По ту сторону зеркала Минору угрюмо смотрел в окно, в то время как Рицуко о чем-то вдохновенно рассказывала полицейским, уже не обращая ни малейшего внимания на своего виртуального «брата».
— Душу невозможно разглядеть сразу, господин офицер, — доказывала девушка. — Когда люди встречаются, они видят лишь лица друг друга. Внешность ничего не значит. Родство душ — вот что важно. Но как его достичь? Когда я смеюсь, мои друзья и родители думают, что я счастлива. Они понятия не имеют о том, что на самом деле я всего лишь притворяюсь, стараюсь казаться такой же, как все, прячу свои настоящие мысли и чувства и ни с кем ими не делюсь… Никому нет до меня дела… Меня даже за человека не считают… Родители смотрят на меня как на предмет мебели… Зато в Интернете все по-другому. Там я могу излить душу, поделиться переживаниями — и меня обязательно выслушают и поймут…
В очередной раз водрузив очки на нос, Такегами сидел не шевелясь и внимательно слушал эту пламенную речь.
— Терпеть не могу таких зануд! — прошипела Казуми.
— Каких — таких?
Казуми махнула рукой в сторону виртуальной «Казуми»:
— Ну, вот таких, которые без конца треплются о родстве душ, самопознании и прочей бредятине. Уши в трубочку сворачиваются.

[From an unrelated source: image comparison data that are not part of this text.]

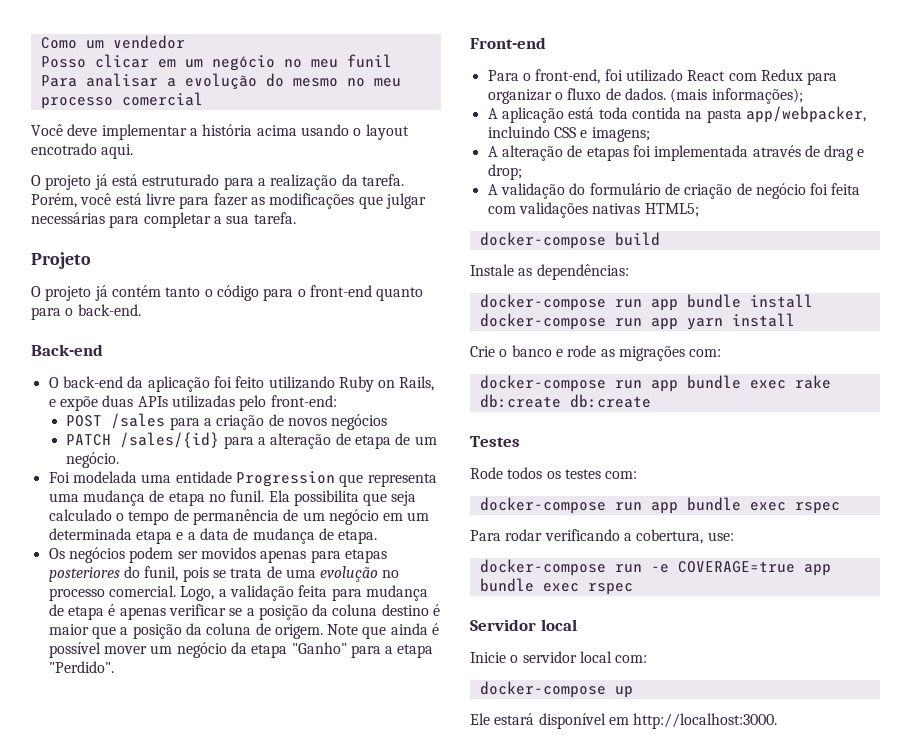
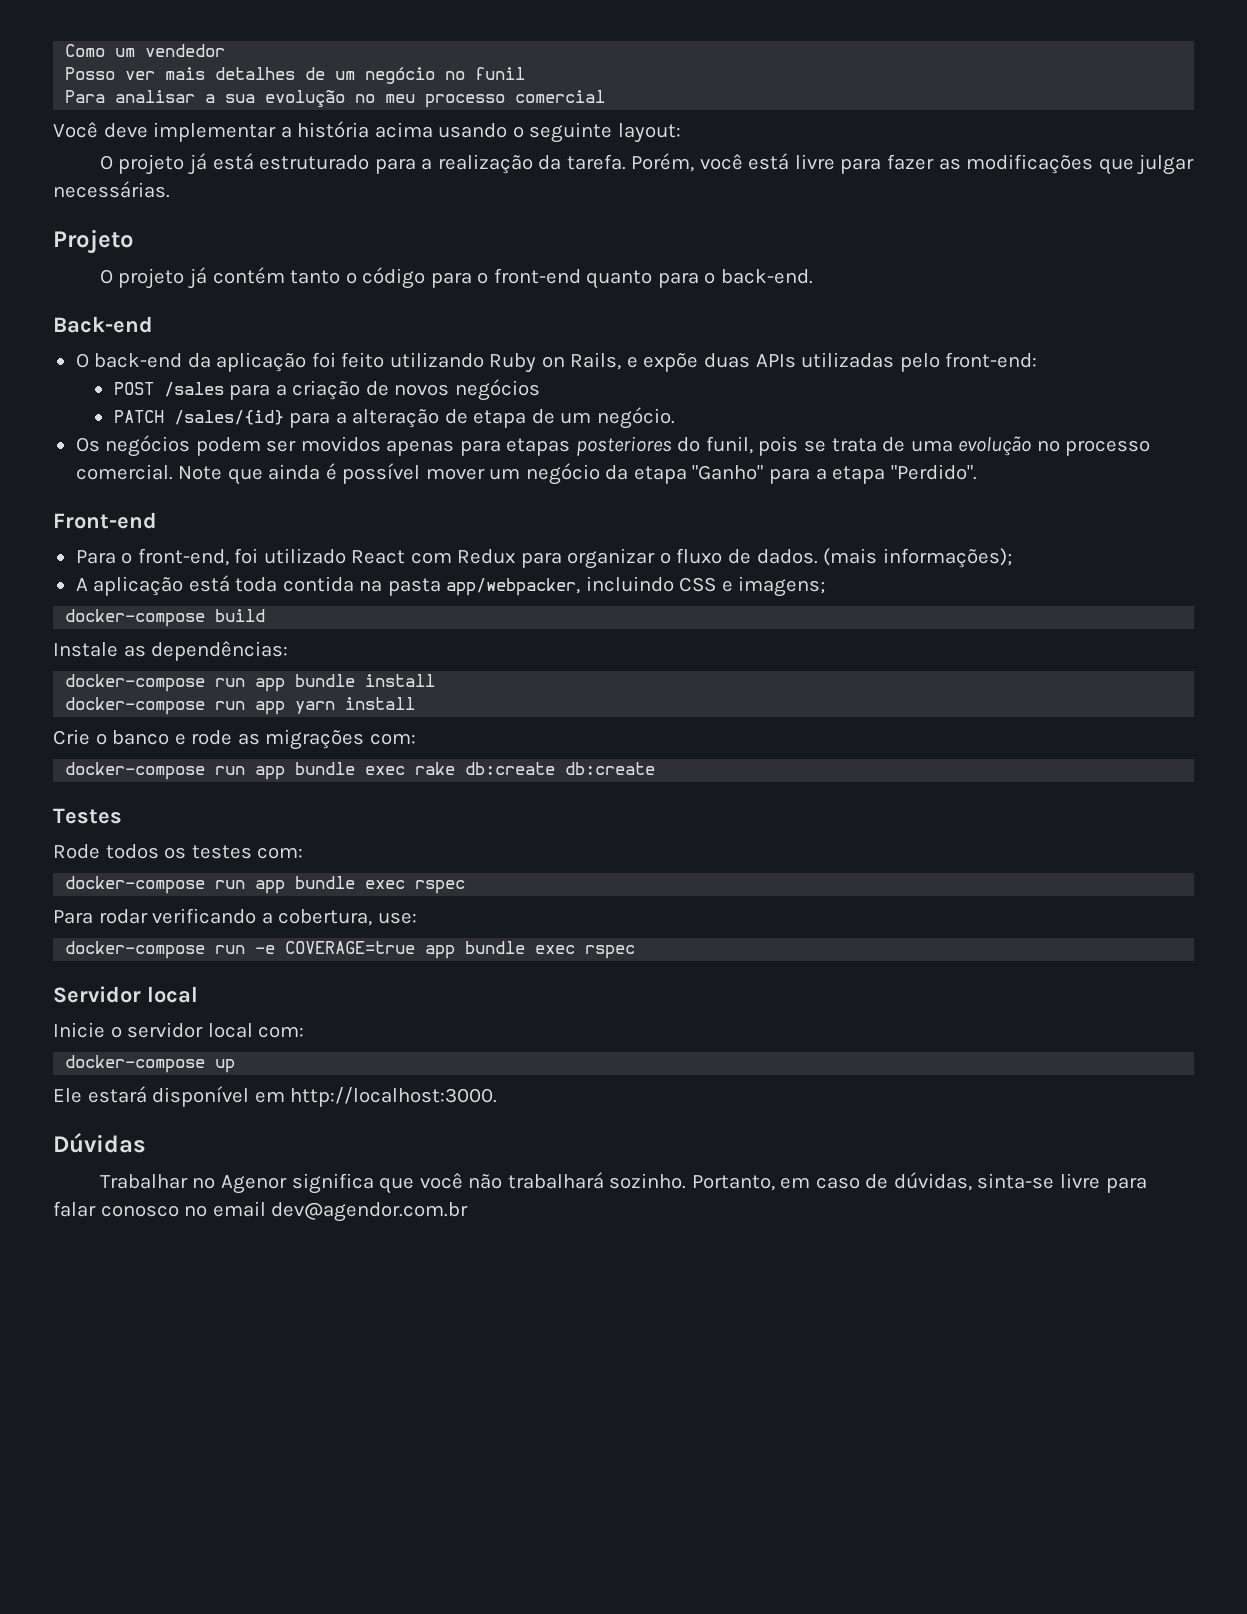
[94,54,176,68] clicar em -> [125,67,326,80] ver mais detalhes de
[310,59,338,68] meu -> (466, 75) none
[184,73,338,90] evolução do mesmo -> [225,90,346,108] sua evolução
[365,124,409,140] [31,143,134,159] layout encotrado aqui. -> [529,122,681,143] seguinte layout:
[31,212,296,228] necessárias para completar a sua tarefa. -> [53,181,170,198] necessárias.
[48,471,437,487] [48,490,417,506] [48,509,430,525] [48,528,378,544] // Foi modelada uma entidade Progression que representa uma mudança de etapa no funil. Ela possibilita que seja calculado o tempo de permanência de um negócio em um determinada etapa e a data de mudança de etapa. -> (675, 418) none
[180,585,428,601] [48,604,441,620] [48,623,323,639] Logo, a validação feita para mudança de etapa é apenas verificar se a posição da coluna destino é maior que a posição da coluna de origem. -> (173, 472) none
[487,145,865,161] [487,164,522,180] [487,183,861,199] [487,202,699,218] // A alteração de etapas foi implementada através de drag e drop; // A validação do formulário de criação de negócio foi feita com validações nativas HTML5; -> (826, 586) none
(778, 721) none -> [53,1133,146,1153] [99,1172,1147,1194] [53,1201,469,1222] // Dúvidas // Trabalhar no Agenor significa que você não trabalhará sozinho. Portanto, em caso de dúvidas, sinta-se livre para falar conosco no email dev@agendor.com.br

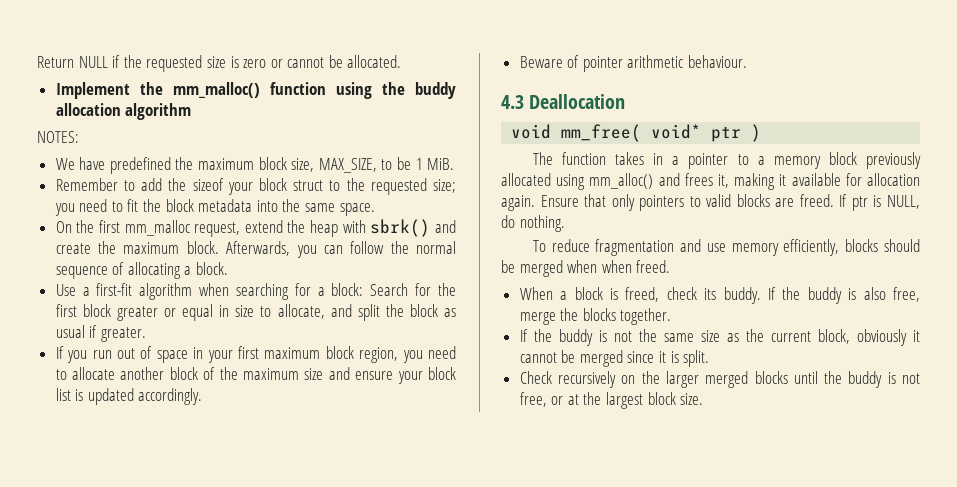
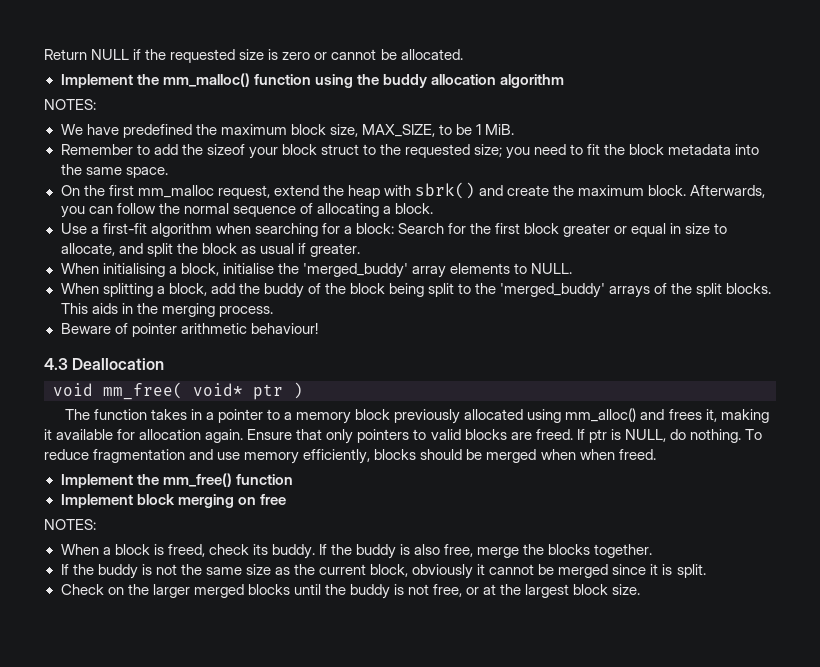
[55,346,456,363] [55,367,456,384] [55,388,203,405] If you run out of space in your first maximum block region, you need to allocate another block of the maximum size and ensure your block list is updated accordingly. -> [60,263,572,278] [60,283,772,298] [60,303,273,317] When initialising a block, initialise the 'merged_buddy' array elements to NULL. // When splitting a block, add the buddy of the block being split to the 'merged_buddy' arrays of the split blocks. This aids in the merging process.
[688,55,748,68] behaviour. -> [250,323,318,334] behaviour!
(565, 223) // -> (741, 436) none
(671, 266) none -> [60,473,293,488] [60,494,286,508] [44,519,96,530] // Implement the mm_free() function // Implement block merging on free // NOTES:
[558,371,616,388] recursively -> (104, 589) none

Тикако улыбнулась. Казуми продолжала хмуриться, хотя реакция Тикако ее, похоже, немного успокоила — девушка восприняла ее улыбку как знак примирения и немного расслабилась.
— Знаете, эта «Казуми» ужасно похожа на моего отца. Неудивительно, что они так поладили. Наверняка у папы с ней нашлось больше тем для разговоров, чем со мной за всю мою жизнь. Теперь я уже ничему не удивляюсь.
— Но ты ведь по-прежнему злишься на него за то, что он завел себе в Интернете виртуальную семью?
— Как же мне не злиться? По-вашему, у меня нет для этого повода?
«Кажется, Казуми наконец-то говорит искренне», — заметила Тикако.
— Моя мама не умеет злиться — ей это вообще не свойственно. Знаете, что она мне сказала, когда узнала, что отец завел в Интернете другую семью? «Наверное, твоему папе было одиноко. Наверное, он нуждался в тех людях, потому что получал от них то, чего не мог получить от нас. Видимо, мы его не понимали». — Девочка мастерски изобразила плачущие интонации матери и даже скопировала ее скорбное выражение лица. — По мне, так она сумасшедшая. Как можно быть такой доверчивой и мягкосердечной? Неужели в сложившихся обстоятельствах моя реакция действительно кажется вам странной? Скажите, детектив Исидзу, вы считаете меня злой и жестокой?